Sick of playing it safe, straight-A sophomore Victoria Cruz auditions for a high school rock band and ends up falling for both the perfectionist bassist and the gorgeous guitarist.
Fifteen-year-old Victoria, a middle-class scholarship kid at Evanston Academy, a posh Manhattan prep school, is tired of her routine life and her “overprotective Cuban parents,” who desperately want her to get into Harvard. So she auditions to be the lead singer for Debaser, a school rock band made up of three diverse juniors: by-the-book bassist Levi (who’s Jewish), “sex god” guitarist Strand (who’s biracial), and rebellious, mohawked drummer Krina (who’s Indian). With help from her Chinese-American bestie Annie, Victoria loosens up enough to earn the spot. Despite her obvious attraction to Strand and his “midwinter sky” eyes, inexperienced Victoria deems him too much of a player and accepts the advances of reliable Levi even though their sparks are tepid by comparison.

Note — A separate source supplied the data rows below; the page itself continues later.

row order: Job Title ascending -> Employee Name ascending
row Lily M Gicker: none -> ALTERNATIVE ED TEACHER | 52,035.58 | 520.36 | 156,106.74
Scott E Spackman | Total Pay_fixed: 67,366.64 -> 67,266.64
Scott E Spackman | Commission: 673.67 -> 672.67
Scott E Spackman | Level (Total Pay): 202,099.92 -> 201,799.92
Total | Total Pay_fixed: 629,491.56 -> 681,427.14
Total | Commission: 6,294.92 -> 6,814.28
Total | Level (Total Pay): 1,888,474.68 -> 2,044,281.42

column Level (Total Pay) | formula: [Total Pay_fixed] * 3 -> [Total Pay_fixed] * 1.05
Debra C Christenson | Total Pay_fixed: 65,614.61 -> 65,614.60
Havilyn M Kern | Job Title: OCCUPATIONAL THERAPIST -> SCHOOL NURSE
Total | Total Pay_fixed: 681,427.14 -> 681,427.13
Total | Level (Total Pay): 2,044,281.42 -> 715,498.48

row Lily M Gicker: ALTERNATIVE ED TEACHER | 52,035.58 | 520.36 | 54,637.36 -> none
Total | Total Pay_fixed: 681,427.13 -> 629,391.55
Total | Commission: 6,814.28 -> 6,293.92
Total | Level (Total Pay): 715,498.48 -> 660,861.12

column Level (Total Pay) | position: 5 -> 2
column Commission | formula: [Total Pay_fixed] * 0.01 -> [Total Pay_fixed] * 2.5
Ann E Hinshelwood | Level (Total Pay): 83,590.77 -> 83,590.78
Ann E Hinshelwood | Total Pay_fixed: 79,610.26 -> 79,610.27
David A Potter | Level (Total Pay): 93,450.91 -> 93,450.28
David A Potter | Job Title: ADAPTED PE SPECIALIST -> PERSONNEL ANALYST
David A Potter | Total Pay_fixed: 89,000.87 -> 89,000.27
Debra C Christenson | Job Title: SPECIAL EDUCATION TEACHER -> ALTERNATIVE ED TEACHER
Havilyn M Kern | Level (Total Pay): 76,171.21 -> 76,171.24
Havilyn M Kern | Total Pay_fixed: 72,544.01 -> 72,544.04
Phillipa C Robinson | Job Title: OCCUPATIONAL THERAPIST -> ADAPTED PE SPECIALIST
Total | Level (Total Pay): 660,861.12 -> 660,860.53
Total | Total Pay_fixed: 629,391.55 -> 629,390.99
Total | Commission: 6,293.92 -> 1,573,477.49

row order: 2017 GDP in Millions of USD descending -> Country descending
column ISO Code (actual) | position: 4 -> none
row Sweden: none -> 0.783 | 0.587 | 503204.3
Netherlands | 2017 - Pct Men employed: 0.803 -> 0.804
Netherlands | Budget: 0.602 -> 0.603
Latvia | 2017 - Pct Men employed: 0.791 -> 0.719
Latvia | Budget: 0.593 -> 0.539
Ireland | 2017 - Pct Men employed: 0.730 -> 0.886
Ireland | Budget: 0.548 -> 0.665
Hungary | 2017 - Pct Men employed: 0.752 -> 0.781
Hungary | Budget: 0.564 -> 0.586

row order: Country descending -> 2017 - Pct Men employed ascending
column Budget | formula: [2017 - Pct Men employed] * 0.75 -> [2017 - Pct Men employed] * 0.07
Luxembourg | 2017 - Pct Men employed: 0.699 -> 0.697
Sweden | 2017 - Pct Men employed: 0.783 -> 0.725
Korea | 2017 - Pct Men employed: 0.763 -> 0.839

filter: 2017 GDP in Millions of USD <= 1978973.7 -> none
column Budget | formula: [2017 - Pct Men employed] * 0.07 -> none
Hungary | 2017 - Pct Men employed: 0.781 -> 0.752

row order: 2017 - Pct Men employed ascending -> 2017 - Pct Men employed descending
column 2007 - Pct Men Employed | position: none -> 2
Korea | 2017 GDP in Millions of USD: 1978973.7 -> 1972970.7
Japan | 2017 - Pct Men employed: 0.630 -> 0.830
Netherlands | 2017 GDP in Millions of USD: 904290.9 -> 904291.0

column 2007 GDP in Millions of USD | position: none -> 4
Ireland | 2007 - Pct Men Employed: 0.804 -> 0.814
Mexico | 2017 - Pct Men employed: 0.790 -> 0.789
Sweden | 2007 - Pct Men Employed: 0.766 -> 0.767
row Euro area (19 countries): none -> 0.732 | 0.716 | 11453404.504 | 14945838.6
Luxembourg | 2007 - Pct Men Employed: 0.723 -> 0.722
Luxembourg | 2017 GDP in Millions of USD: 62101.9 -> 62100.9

The first-person narration thoughtfully explores the tension between Victoria’s desire to please her well-meaning, hardworking immigrant parents and her need to be more adventurous. Although the love triangle is predictable (there’s little debate about which guy is the better fit for Vi), the debut offers an endearing, fast-paced read with a realistically sweet, if sheltered, first-generation-American protagonist.
Appealingly imperfect Victoria makes this an enjoyable and humorous music-fueled coming-of-age story.